Listening to "Everything's Gone Green"'s dialogue, and judging from my brief but very amusing interview with Coupland himself, it appears that a lot of the characters are speaking for the author. All of the major characters go off on rants about their surroundings and their inherent flaws and idiosyncrasies, though they are almost entirely of a very laid back "D'ja ever notice?" variety. As such, the film, directed by Paul Fox, doesn't adhere to the popular show-don't-tell rule of filmmaking, but a lot of these mini -lectures about bacon-wrapped scallops or summer office cruises are very funny, at least in a very laid back "D'ja ever notice?" way.
After he loses his job and most of his financial and sexual prospects, Ryan winds up working for the lottery itself, where his job is to interview winners for the free circular the company has to provide to prove that the whole operation isn't just one big Ponzi scheme. And so the relatively broke Ryan gets to document financial success of a kind with which he will almost certainly never find himself up close and personal. It should go without saying that the movie will ultimately prove (over and over again) that the happiness brought on by massive influxes of undeserved cash is hollow and very short-lived.
Ryan's love interest is an intriguing woman named Ming (Steph Song) who works as a set decorator on the many American film productions that roll through their hometown of Vancouver. Her job ultimately comes down to disguising British Columbia so that it looks like Anytown, U.S.A., which gives Coupland the opportunity to poke fun at American movies as well as to observe how after a while they all become completely interchangeable. And, to an extent, "Everything's Gone Green" is sort of an anti-movie. There is a plot, but it is not pushed forward with any sort of muscular intensity, and any deterrents that stand in our heroes' paths are deflated for big laughs before they can actually do them any harm.

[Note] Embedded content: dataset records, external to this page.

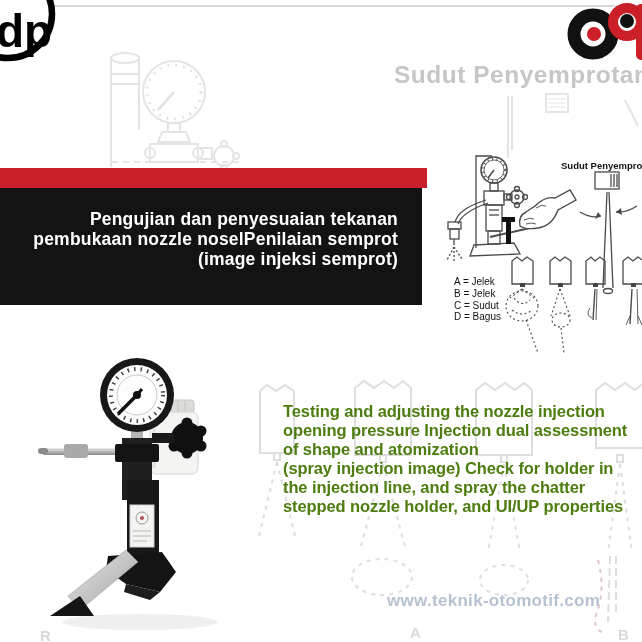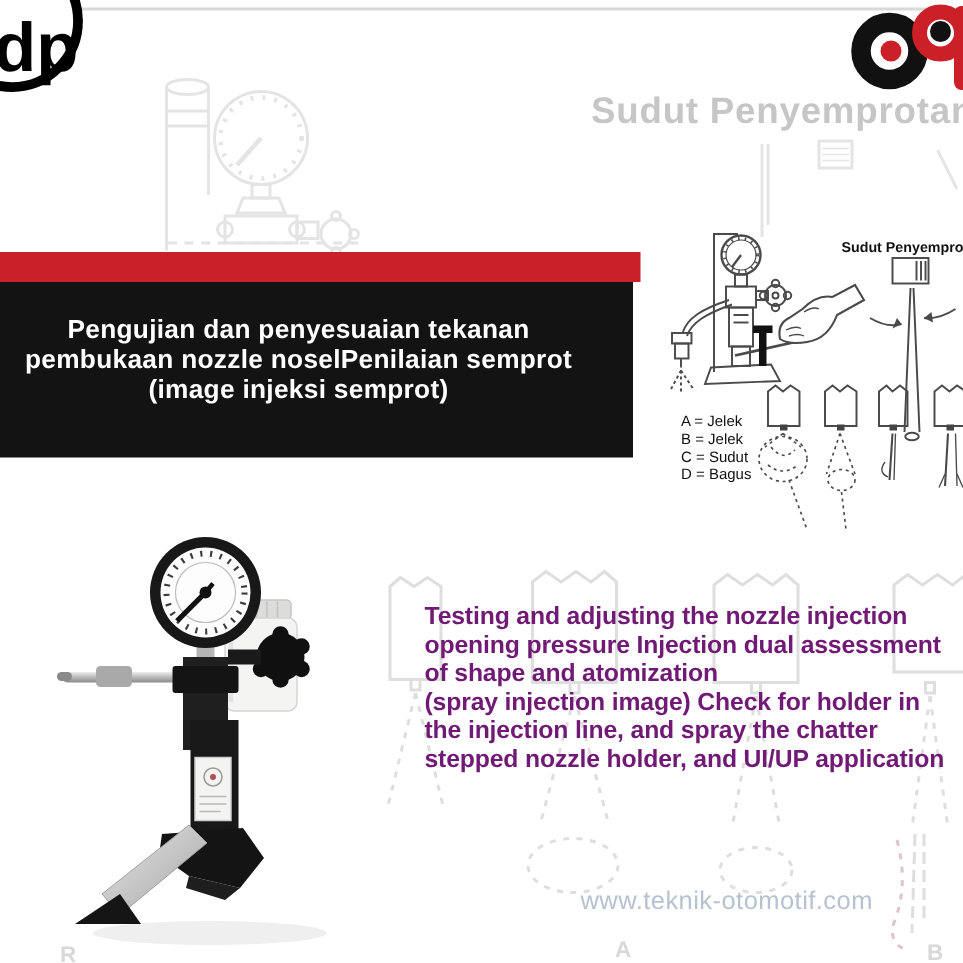--- a/index.html
+++ b/index.html
@@ -12,7 +12,7 @@
                    white-space:nowrap;letter-spacing:0.5px;}
   .redbar{left:0;top:168px;width:427px;height:20px;background:#c9202a;}
   .blackbox{left:0;top:188px;width:422px;height:117px;background:#131313;
-            box-sizing:border-box;padding:21px 24px 0 0;text-align:center;}
+            box-sizing:border-box;padding:21px 24px 0 0;text-align:right;}
   .blackbox .line{font-size:17.5px;line-height:20px;font-weight:bold;color:#ffffff;
                   letter-spacing:0.2px;white-space:nowrap;}
   .diagram-label{left:561px;top:160px;font-size:9.5px;font-weight:bold;color:#111;

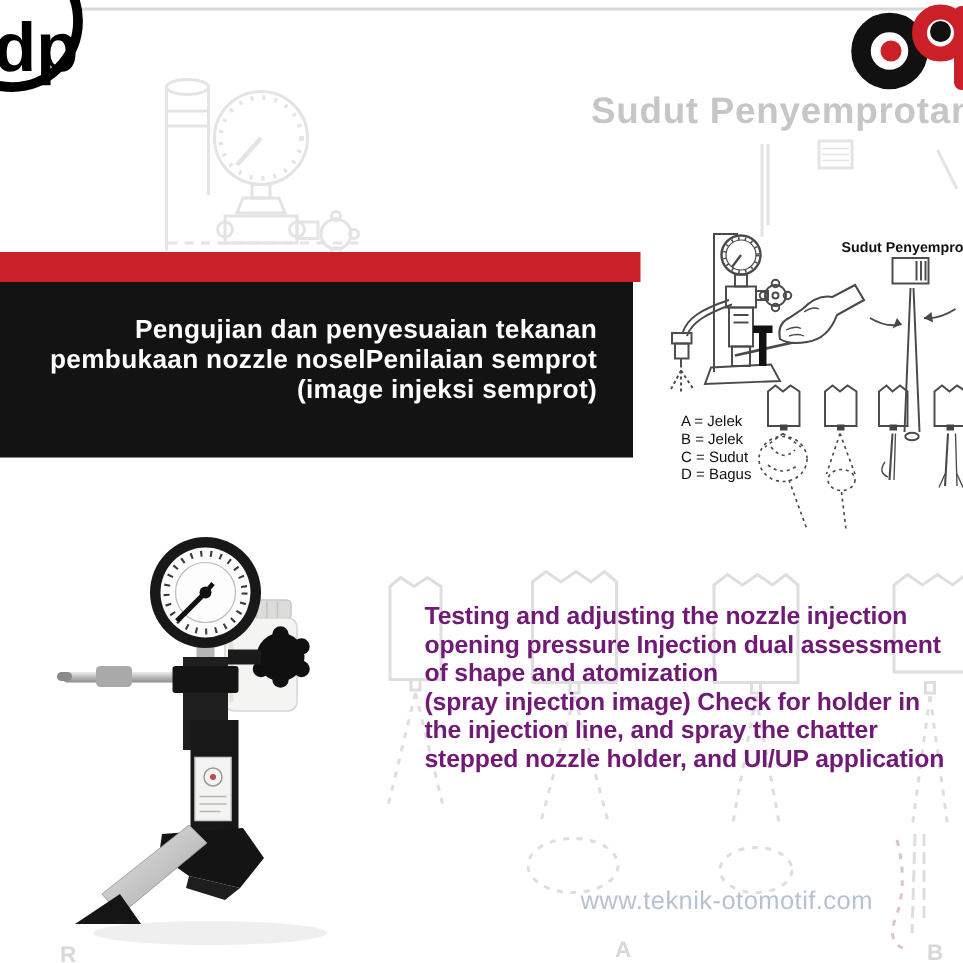--- a/index.html
+++ b/index.html
@@ -21,7 +21,7 @@
   .legend .line{font-size:10px;line-height:11.8px;font-weight:normal;color:#111;
                 white-space:nowrap;}
   .description{left:283px;top:402px;}
-  .description .line{font-size:16.5px;line-height:19px;font-weight:bold;color:#701a75;
+  .description .line{font-size:16.5px;line-height:19px;font-weight:bold;color:#4d7c0f;
                      white-space:nowrap;letter-spacing:-0.1px;}
   .site-watermark{left:387px;top:591px;font-size:17px;font-weight:normal;color:#b6c2d2;
                   letter-spacing:0.3px;white-space:nowrap;}

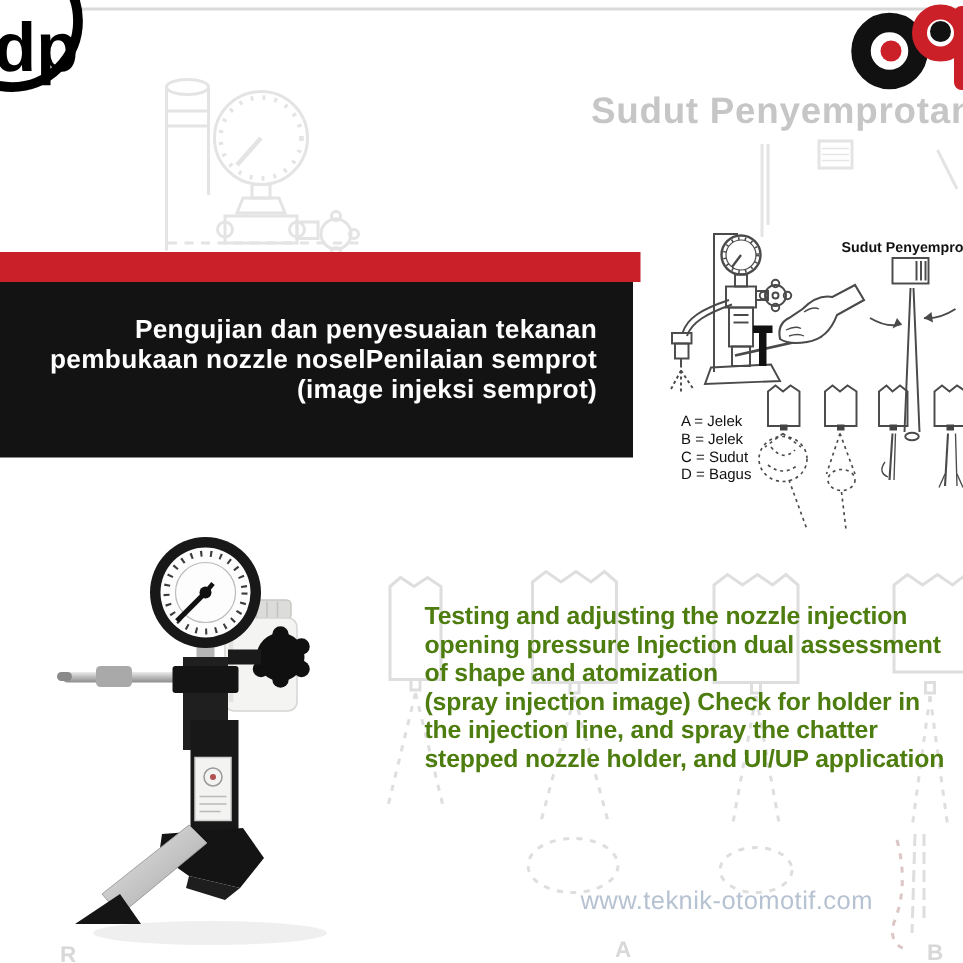--- a/index.html
+++ b/index.html
@@ -282,7 +282,7 @@
     <div class="line">of shape and atomization</div>
     <div class="line">(spray injection image) Check for holder in</div>
     <div class="line">the injection line, and spray the chatter</div>
-    <div class="line">stepped nozzle holder, and UI/UP application</div>
+    <div class="line">stepped nozzle holder, and UI/UP properties</div>
   </div>
 
   <div class="abs site-watermark">www.teknik-otomotif.com</div>

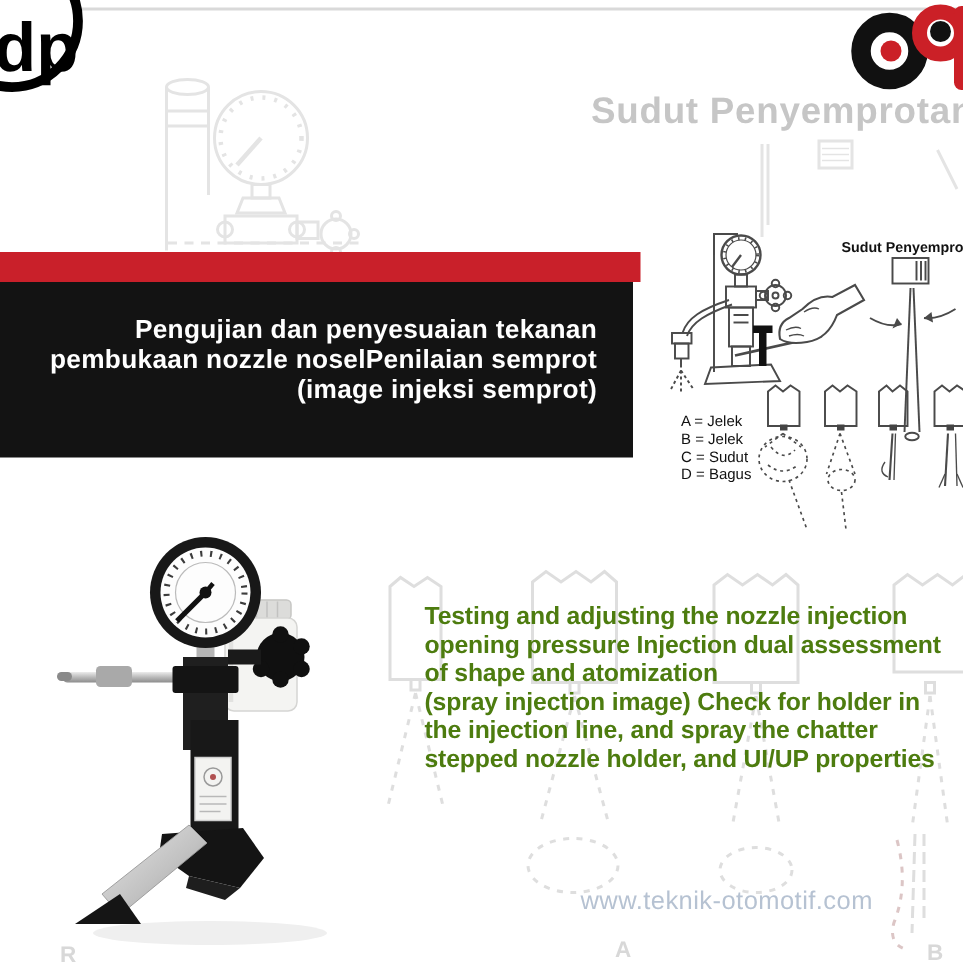--- a/index.html
+++ b/index.html
@@ -23,7 +23,7 @@
   .description{left:283px;top:402px;}
   .description .line{font-size:16.5px;line-height:19px;font-weight:bold;color:#4d7c0f;
                      white-space:nowrap;letter-spacing:-0.1px;}
-  .site-watermark{left:387px;top:591px;font-size:17px;font-weight:normal;color:#b6c2d2;
+  .site-watermark{left:387px;top:591px;font-size:17px;font-weight:bold;color:#b6c2d2;
                   letter-spacing:0.3px;white-space:nowrap;}
   svg{display:block;}
 </style>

The artwork on the wall of Ryan's apartment in the beginning of the movie the one he gets kicked out of when his girlfriend dumps him reads "small, manageable dreams," an idea echoed by a road sign that Ryan drives past in the closing shots that says "choose not to lose." Ryan doesn't really grow, then, he finds his earlier beliefs tested and then affirmed. He should aim low, why the hell not? Coupland certainly obeyed his own dictum here: "Everything's Gone Green" is far from revolutionary, but it is light and fun and won't tax you too much in exchange for ninety entertaining minutes. Ryan comes out the other side of the worst year of his life in pretty good shape. I hope for my sake I do the same.
"Stephanie Daley" opens in New York on April 20th (official site); "Everything's Gone Green" is currently playing in New York opening wider on April 20th (official site).